Every line of the material needs an exact copy, apart from the images.

_Input for this task_
· · · · ·

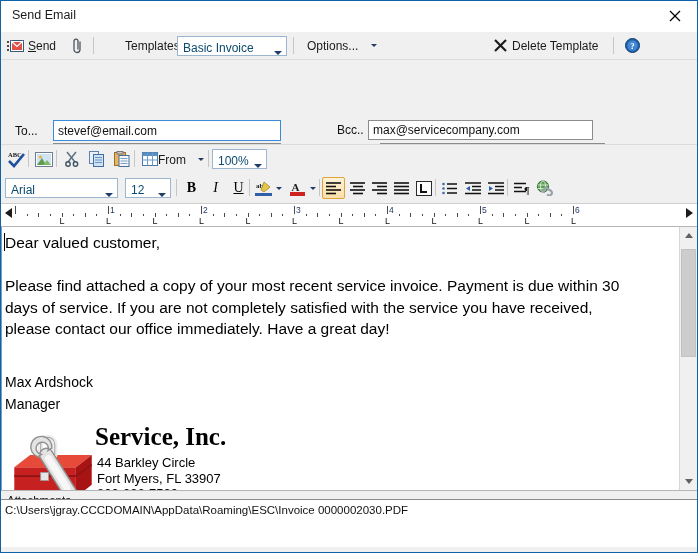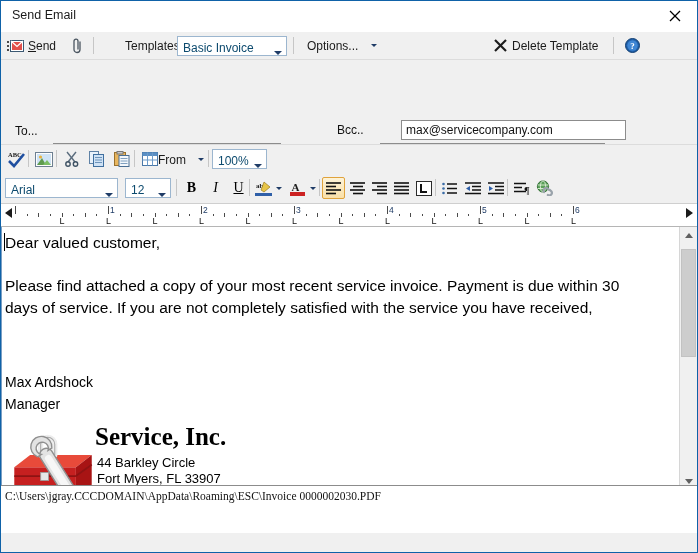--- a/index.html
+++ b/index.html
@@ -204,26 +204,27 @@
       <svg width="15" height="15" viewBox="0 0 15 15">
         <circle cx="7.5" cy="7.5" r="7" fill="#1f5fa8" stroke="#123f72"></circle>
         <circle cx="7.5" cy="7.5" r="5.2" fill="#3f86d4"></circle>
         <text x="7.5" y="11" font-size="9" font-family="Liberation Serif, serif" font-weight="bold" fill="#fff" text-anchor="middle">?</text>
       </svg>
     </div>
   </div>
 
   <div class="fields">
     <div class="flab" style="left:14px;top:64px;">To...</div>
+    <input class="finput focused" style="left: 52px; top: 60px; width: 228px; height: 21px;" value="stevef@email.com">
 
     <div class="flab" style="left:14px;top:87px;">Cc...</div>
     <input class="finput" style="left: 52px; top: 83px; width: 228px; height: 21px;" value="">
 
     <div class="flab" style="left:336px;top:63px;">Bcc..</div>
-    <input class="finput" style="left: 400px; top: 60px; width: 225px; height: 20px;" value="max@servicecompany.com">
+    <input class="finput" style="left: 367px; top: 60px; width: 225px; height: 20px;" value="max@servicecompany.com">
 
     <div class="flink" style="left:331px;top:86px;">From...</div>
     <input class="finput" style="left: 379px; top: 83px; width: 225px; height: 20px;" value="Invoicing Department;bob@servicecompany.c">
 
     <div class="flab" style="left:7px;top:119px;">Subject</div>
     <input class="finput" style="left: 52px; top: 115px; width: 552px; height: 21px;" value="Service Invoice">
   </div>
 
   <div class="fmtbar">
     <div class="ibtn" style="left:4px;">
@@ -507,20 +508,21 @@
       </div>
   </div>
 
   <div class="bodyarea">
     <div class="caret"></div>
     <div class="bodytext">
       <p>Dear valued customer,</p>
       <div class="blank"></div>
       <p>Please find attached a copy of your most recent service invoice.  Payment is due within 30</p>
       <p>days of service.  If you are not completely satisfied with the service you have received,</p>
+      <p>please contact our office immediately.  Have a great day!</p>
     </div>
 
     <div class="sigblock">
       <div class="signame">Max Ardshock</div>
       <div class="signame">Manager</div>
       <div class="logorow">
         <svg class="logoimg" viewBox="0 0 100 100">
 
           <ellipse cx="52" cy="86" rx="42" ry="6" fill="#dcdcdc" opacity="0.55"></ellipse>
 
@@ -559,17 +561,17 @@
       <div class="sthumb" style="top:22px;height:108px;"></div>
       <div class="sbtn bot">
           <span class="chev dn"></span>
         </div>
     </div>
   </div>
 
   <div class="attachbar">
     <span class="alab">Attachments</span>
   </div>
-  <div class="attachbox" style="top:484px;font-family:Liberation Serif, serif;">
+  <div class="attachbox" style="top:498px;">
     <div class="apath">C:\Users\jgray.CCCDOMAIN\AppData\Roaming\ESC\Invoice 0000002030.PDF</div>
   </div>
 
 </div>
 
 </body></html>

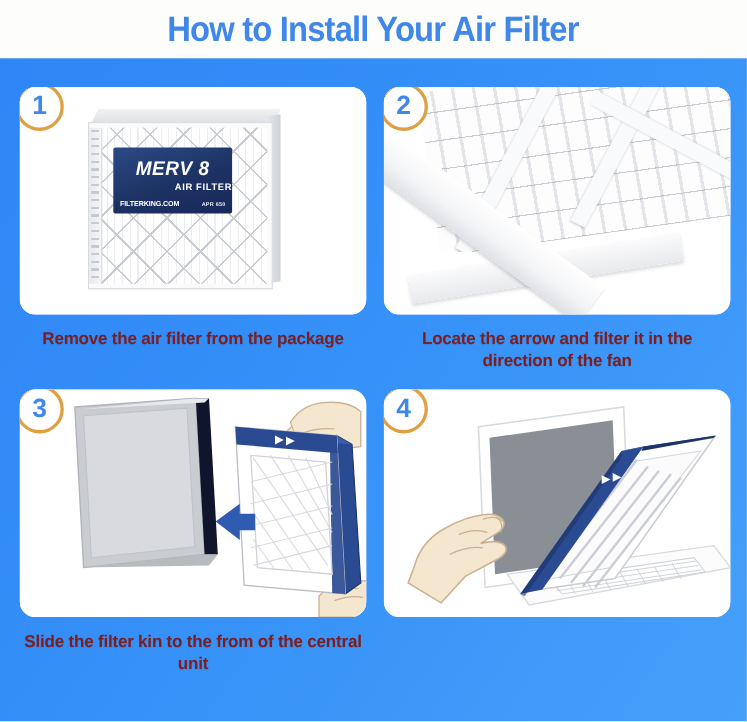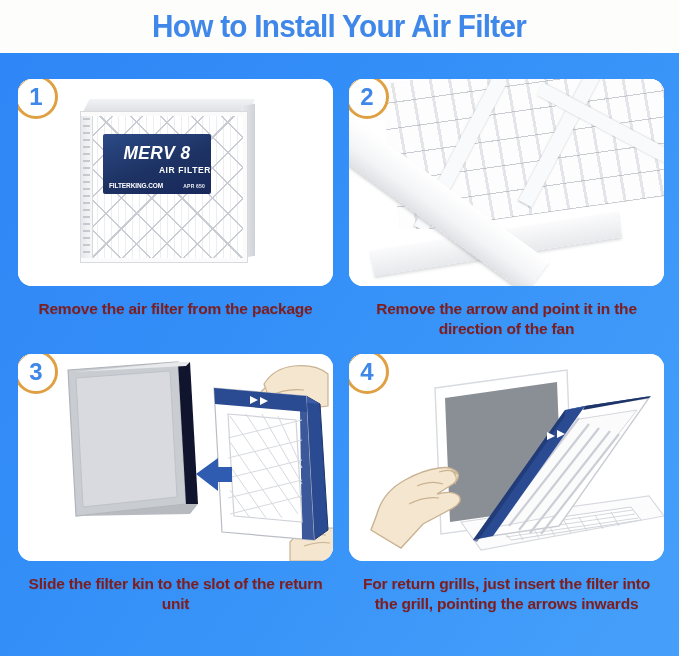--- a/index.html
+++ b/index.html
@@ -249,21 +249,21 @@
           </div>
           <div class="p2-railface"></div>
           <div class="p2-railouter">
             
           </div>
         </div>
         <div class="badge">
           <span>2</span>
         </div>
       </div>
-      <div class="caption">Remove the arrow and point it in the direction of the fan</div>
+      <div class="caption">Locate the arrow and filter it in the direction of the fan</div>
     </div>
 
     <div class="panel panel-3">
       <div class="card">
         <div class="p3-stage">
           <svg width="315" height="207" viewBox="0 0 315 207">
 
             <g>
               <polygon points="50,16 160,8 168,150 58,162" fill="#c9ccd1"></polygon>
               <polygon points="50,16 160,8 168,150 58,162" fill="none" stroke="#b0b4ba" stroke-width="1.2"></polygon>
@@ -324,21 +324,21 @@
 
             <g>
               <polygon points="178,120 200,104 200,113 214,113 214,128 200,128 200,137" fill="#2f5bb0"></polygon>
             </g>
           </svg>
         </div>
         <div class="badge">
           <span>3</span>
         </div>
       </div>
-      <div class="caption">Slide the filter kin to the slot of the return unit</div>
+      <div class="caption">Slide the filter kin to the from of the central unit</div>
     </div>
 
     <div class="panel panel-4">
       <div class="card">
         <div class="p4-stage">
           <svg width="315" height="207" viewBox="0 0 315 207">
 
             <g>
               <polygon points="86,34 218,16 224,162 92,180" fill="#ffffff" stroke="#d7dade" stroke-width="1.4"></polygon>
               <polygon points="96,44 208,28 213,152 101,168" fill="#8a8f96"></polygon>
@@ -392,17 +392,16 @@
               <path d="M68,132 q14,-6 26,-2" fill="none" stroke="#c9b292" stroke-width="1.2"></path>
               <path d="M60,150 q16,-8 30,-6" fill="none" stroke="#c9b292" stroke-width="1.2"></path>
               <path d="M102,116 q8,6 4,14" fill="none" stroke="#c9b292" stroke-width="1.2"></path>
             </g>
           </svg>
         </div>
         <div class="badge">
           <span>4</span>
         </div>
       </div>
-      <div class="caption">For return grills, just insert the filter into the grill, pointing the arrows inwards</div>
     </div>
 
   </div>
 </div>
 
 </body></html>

· · · · ·

_Response to the exercise_
--- a/index.html
+++ b/index.html
@@ -204,26 +204,27 @@
       <svg width="15" height="15" viewBox="0 0 15 15">
         <circle cx="7.5" cy="7.5" r="7" fill="#1f5fa8" stroke="#123f72"></circle>
         <circle cx="7.5" cy="7.5" r="5.2" fill="#3f86d4"></circle>
         <text x="7.5" y="11" font-size="9" font-family="Liberation Serif, serif" font-weight="bold" fill="#fff" text-anchor="middle">?</text>
       </svg>
     </div>
   </div>
 
   <div class="fields">
     <div class="flab" style="left:14px;top:64px;">To...</div>
+    <input class="finput focused" style="left: 52px; top: 60px; width: 228px; height: 21px;" value="stevef@email.com">
 
     <div class="flab" style="left:14px;top:87px;">Cc...</div>
     <input class="finput" style="left: 52px; top: 83px; width: 228px; height: 21px;" value="">
 
     <div class="flab" style="left:336px;top:63px;">Bcc..</div>
-    <input class="finput" style="left: 400px; top: 60px; width: 225px; height: 20px;" value="max@servicecompany.com">
+    <input class="finput" style="left: 367px; top: 60px; width: 225px; height: 20px;" value="max@servicecompany.com">
 
     <div class="flink" style="left:331px;top:86px;">From...</div>
     <input class="finput" style="left: 379px; top: 83px; width: 225px; height: 20px;" value="Invoicing Department;bob@servicecompany.c">
 
     <div class="flab" style="left:7px;top:119px;">Subject</div>
     <input class="finput" style="left: 52px; top: 115px; width: 552px; height: 21px;" value="Service Invoice">
   </div>
 
   <div class="fmtbar">
     <div class="ibtn" style="left:4px;">
@@ -507,20 +508,21 @@
       </div>
   </div>
 
   <div class="bodyarea">
     <div class="caret"></div>
     <div class="bodytext">
       <p>Dear valued customer,</p>
       <div class="blank"></div>
       <p>Please find attached a copy of your most recent service invoice.  Payment is due within 30</p>
       <p>days of service.  If you are not completely satisfied with the service you have received,</p>
+      <p>please contact our office immediately.  Have a great day!</p>
     </div>
 
     <div class="sigblock">
       <div class="signame">Max Ardshock</div>
       <div class="signame">Manager</div>
       <div class="logorow">
         <svg class="logoimg" viewBox="0 0 100 100">
 
           <ellipse cx="52" cy="86" rx="42" ry="6" fill="#dcdcdc" opacity="0.55"></ellipse>
 
@@ -559,17 +561,17 @@
       <div class="sthumb" style="top:22px;height:108px;"></div>
       <div class="sbtn bot">
           <span class="chev dn"></span>
         </div>
     </div>
   </div>
 
   <div class="attachbar">
     <span class="alab">Attachments</span>
   </div>
-  <div class="attachbox" style="top:484px;font-family:Liberation Serif, serif;">
+  <div class="attachbox" style="top:498px;">
     <div class="apath">C:\Users\jgray.CCCDOMAIN\AppData\Roaming\ESC\Invoice 0000002030.PDF</div>
   </div>
 
 </div>
 
 </body></html>

--- a/index.html
+++ b/index.html
@@ -249,21 +249,21 @@
           </div>
           <div class="p2-railface"></div>
           <div class="p2-railouter">
             
           </div>
         </div>
         <div class="badge">
           <span>2</span>
         </div>
       </div>
-      <div class="caption">Remove the arrow and point it in the direction of the fan</div>
+      <div class="caption">Locate the arrow and filter it in the direction of the fan</div>
     </div>
 
     <div class="panel panel-3">
       <div class="card">
         <div class="p3-stage">
           <svg width="315" height="207" viewBox="0 0 315 207">
 
             <g>
               <polygon points="50,16 160,8 168,150 58,162" fill="#c9ccd1"></polygon>
               <polygon points="50,16 160,8 168,150 58,162" fill="none" stroke="#b0b4ba" stroke-width="1.2"></polygon>
@@ -324,21 +324,21 @@
 
             <g>
               <polygon points="178,120 200,104 200,113 214,113 214,128 200,128 200,137" fill="#2f5bb0"></polygon>
             </g>
           </svg>
         </div>
         <div class="badge">
           <span>3</span>
         </div>
       </div>
-      <div class="caption">Slide the filter kin to the slot of the return unit</div>
+      <div class="caption">Slide the filter kin to the from of the central unit</div>
     </div>
 
     <div class="panel panel-4">
       <div class="card">
         <div class="p4-stage">
           <svg width="315" height="207" viewBox="0 0 315 207">
 
             <g>
               <polygon points="86,34 218,16 224,162 92,180" fill="#ffffff" stroke="#d7dade" stroke-width="1.4"></polygon>
               <polygon points="96,44 208,28 213,152 101,168" fill="#8a8f96"></polygon>
@@ -392,17 +392,16 @@
               <path d="M68,132 q14,-6 26,-2" fill="none" stroke="#c9b292" stroke-width="1.2"></path>
               <path d="M60,150 q16,-8 30,-6" fill="none" stroke="#c9b292" stroke-width="1.2"></path>
               <path d="M102,116 q8,6 4,14" fill="none" stroke="#c9b292" stroke-width="1.2"></path>
             </g>
           </svg>
         </div>
         <div class="badge">
           <span>4</span>
         </div>
       </div>
-      <div class="caption">For return grills, just insert the filter into the grill, pointing the arrows inwards</div>
     </div>
 
   </div>
 </div>
 
 </body></html>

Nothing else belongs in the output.